Violet plans to start by selling its premium modules for residential applications in the U.S. and Europe. As it scales up and lowers the levelized cost of energy (LCOE) of its technology, Gay sees an entrance into power plant applications and bifacial production. The company is offering a 50-year product warranty and guaranteeing 85 percent of initial power output in its last year, which suggests a customer would hypothetically be able to get more years of use from their initial investment.

“[Violet’s] strongest differentiator is around that 50-year warranty, getting to the low LCOE that allows, and being able to maintain that competitive edge in the longer haul by being close to the sources of the next generations of technology,” said Gay.

It’s an exceedingly ambitious vision. The journey to a successful solar factory based in the U.S. has numerous failures lining the road, such as Suniva, SolarWorld, SpectraWatt and Solyndra.

That doesn’t mean it isn’t worth a shot, though, and the political landscape is shifting. The involvement of Gay, an industry veteran with strong political ties, will help.
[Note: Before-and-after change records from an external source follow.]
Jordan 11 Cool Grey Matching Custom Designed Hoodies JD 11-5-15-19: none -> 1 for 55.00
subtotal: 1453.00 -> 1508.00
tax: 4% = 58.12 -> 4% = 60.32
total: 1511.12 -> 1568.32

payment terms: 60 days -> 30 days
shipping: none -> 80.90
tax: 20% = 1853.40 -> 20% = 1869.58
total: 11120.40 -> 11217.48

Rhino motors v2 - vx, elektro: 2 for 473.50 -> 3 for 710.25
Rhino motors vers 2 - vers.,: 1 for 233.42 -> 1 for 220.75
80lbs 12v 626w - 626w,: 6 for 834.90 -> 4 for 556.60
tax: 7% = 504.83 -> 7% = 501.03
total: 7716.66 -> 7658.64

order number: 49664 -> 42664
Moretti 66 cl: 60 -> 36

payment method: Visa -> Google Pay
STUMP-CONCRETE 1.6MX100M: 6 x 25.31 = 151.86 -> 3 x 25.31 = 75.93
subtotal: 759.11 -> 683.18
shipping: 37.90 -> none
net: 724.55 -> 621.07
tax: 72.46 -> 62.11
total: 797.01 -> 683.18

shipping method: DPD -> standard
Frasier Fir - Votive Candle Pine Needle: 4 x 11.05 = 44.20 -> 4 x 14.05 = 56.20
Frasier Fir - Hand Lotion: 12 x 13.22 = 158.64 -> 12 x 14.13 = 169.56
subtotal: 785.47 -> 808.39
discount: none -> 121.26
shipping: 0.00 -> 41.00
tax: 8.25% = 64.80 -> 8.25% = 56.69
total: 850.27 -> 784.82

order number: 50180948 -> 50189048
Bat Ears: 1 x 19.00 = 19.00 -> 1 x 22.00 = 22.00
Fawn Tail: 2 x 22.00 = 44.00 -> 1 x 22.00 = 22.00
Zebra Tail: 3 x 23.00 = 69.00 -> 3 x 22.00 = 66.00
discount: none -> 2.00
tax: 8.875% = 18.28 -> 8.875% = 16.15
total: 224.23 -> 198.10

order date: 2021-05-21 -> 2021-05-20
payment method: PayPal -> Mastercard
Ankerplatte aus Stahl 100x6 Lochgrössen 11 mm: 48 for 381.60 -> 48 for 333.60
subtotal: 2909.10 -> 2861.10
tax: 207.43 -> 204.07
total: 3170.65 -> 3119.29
The company’s president and founder, Desari Strader, has experience lobbying for protectionist trade policies as head of government affairs at SolarWorld.

“With REC struggling, we’re getting worse and worse in terms of how comprehensive and robust the solar supply chain is in the U.S.,” said WoodMac's Sun. “But if Violet Power can pull [it] off…that is a significant boost to the solar manufacturing ecosystem. At least it’s preserving the hope that if the business and political environment is right, this industry could re-shore back to the U.S.”

The politics of solar manufacturing

With an expected online date in 2021 for its factory, it’s unclear what political environment Violet Power will be stepping into.

Donald Trump has made moves to protect U.S. solar manufacturers, but largely by punishing those that make their products overseas. Joe Biden, on the other hand, has laid out a wide-reaching clean-energy plan that includes significant investments in research and development and promises to develop clean-energy supply chains.

Those political machinations are not happening in a vacuum. The Green New Deal, a federal resolution introduced in February 2019 based on a movement that’s been building even longer, has outlined a climate policy vision for the United States that leans on industrial policy and supports the shift to clean energy with manufacturing meant to maximize the creation of well-paying, unionized jobs.

Biden has some experience with those concepts; under Obama, he helped engineer the clean-energy support embedded in the American Recovery and Reinvestment Act. But the Democratic nominee’s notable shift to the left on climate policies demonstrates the significant traction the Green New Deal has won. Many of its policies, however, would require acts of Congress in order to be implemented.

Violet Power is betting on U.S. manufacturing without those policies in place or clarity on the election outcome. Gay, whose tenure at the Department of Energy overlapped with the tail end of the Obama administration and nearly three years of Trump, said the outcome won't slow Violet down.

“The importance of domestic manufacturing is something that either the Trump administration or a Biden potential administration would welcome,” he said.